ASSIGNMENT
Every line of the entries with the word "from" in it should be shown.

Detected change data
►

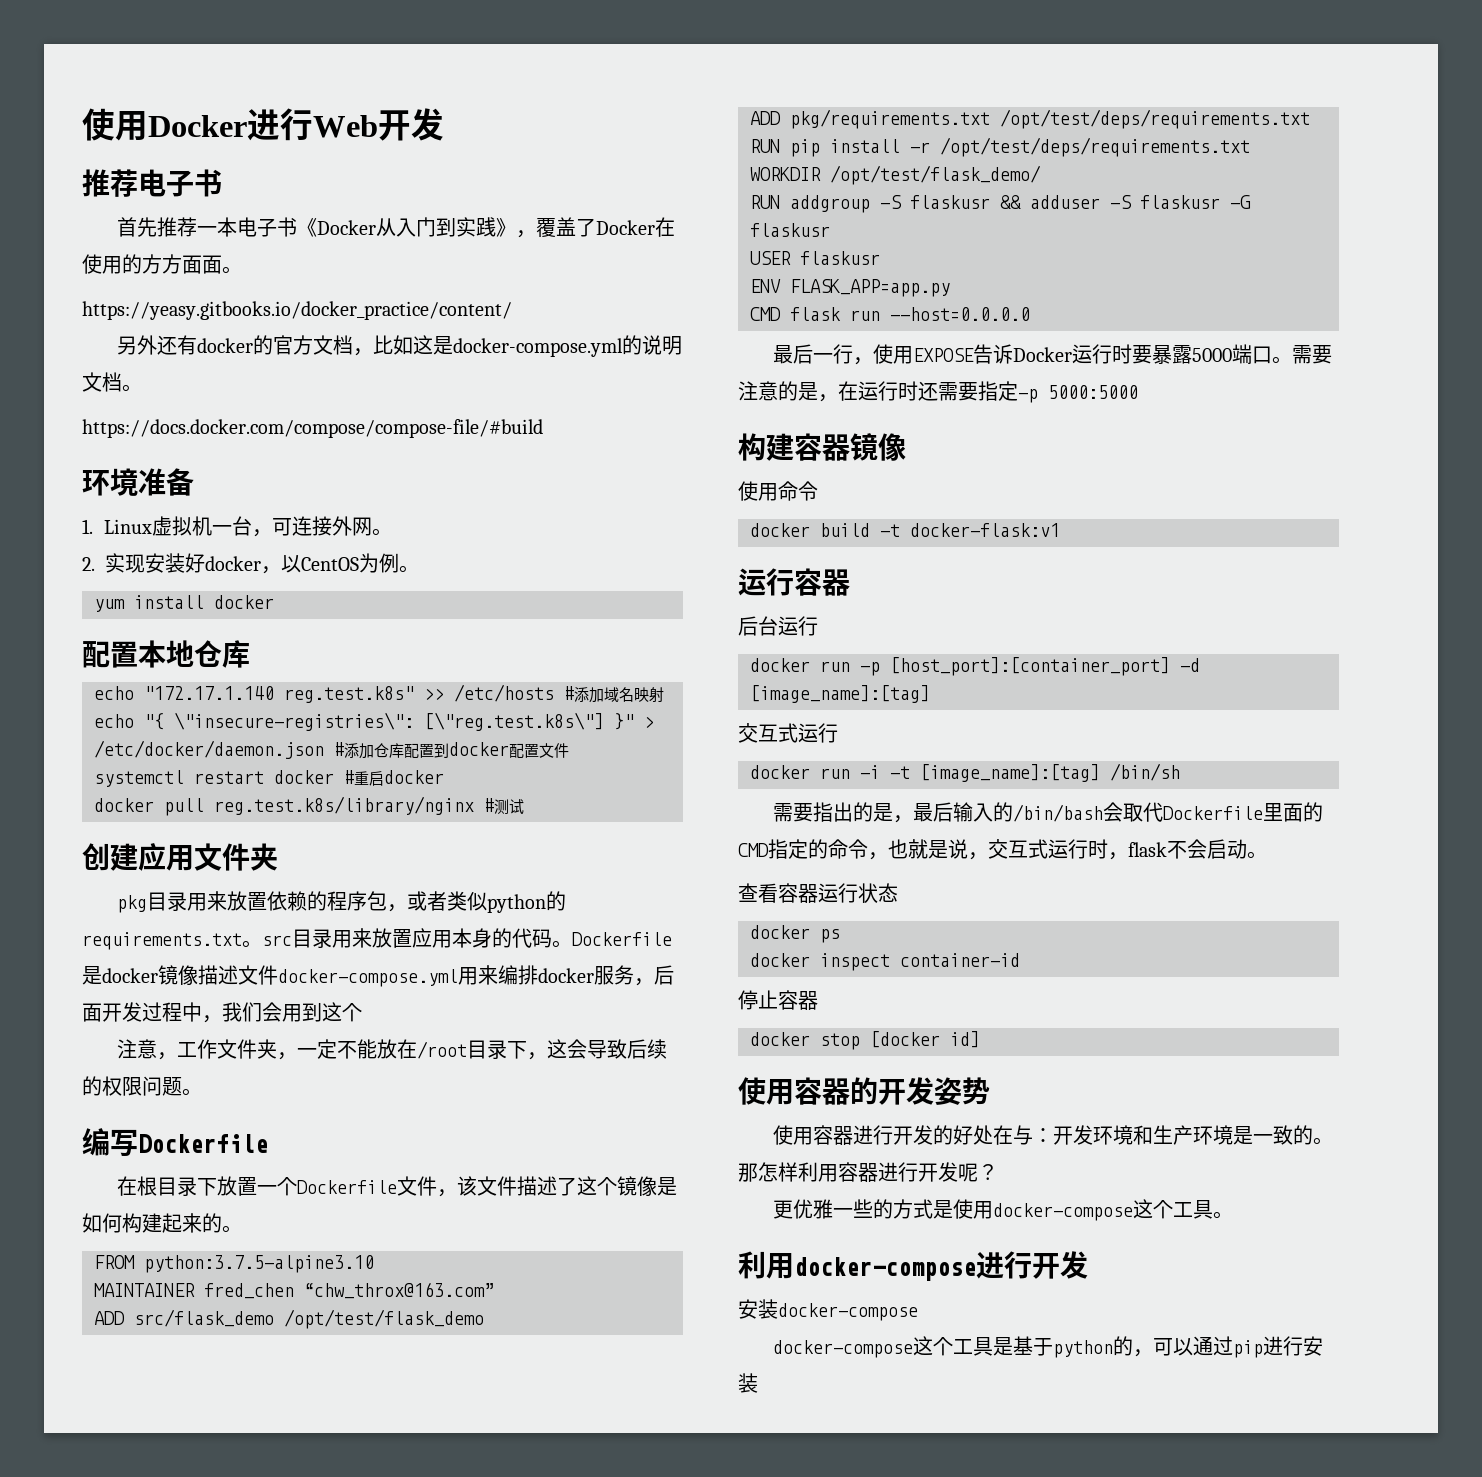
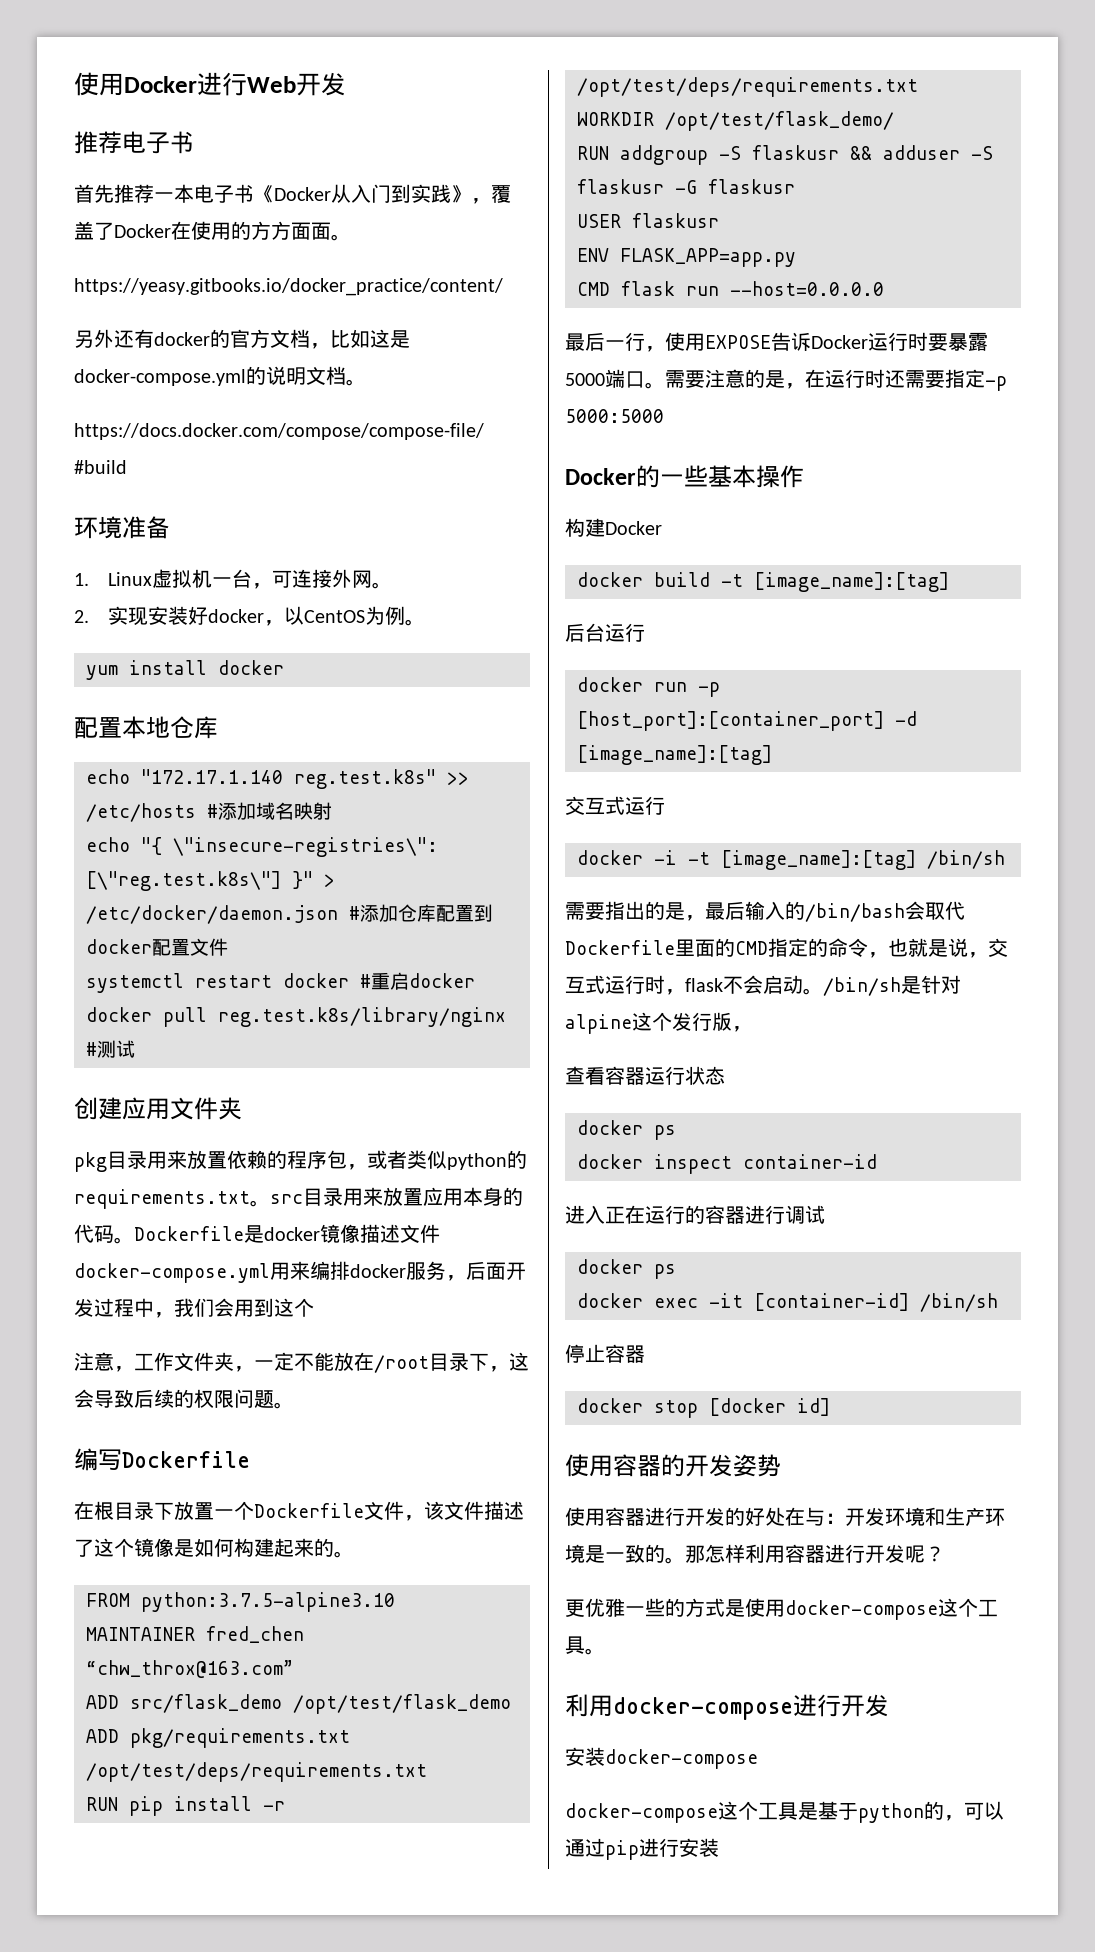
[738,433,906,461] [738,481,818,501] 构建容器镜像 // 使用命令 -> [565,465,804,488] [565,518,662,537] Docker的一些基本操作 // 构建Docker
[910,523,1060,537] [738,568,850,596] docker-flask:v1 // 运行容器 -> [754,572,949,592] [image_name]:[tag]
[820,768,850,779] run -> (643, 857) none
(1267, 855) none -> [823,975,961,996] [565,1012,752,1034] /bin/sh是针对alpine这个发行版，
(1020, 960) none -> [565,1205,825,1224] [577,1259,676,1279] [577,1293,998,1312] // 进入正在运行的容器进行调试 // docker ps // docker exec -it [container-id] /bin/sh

◄
►

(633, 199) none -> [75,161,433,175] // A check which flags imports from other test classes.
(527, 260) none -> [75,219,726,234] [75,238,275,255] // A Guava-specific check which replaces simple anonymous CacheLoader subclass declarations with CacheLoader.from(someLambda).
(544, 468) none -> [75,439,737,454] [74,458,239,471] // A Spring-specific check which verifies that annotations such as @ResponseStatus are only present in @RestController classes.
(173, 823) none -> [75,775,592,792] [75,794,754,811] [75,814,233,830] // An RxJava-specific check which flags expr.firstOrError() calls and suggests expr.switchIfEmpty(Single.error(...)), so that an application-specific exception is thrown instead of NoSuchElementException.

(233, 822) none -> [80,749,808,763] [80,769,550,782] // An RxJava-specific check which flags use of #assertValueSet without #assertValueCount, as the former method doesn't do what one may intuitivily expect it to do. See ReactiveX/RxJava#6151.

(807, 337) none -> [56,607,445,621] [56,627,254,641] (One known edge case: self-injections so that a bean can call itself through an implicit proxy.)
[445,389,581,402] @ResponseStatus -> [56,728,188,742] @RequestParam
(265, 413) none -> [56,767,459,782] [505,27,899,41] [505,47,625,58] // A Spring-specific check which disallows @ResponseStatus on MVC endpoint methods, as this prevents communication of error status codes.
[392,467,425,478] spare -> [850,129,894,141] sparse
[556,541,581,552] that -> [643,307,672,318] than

◄

TASK RESPONSE
(633, 199) none -> [75,161,433,175] // A check which flags imports from other test classes.
(527, 260) none -> [75,219,726,234] [75,238,275,255] // A Guava-specific check which replaces simple anonymous CacheLoader subclass declarations with CacheLoader.from(someLambda).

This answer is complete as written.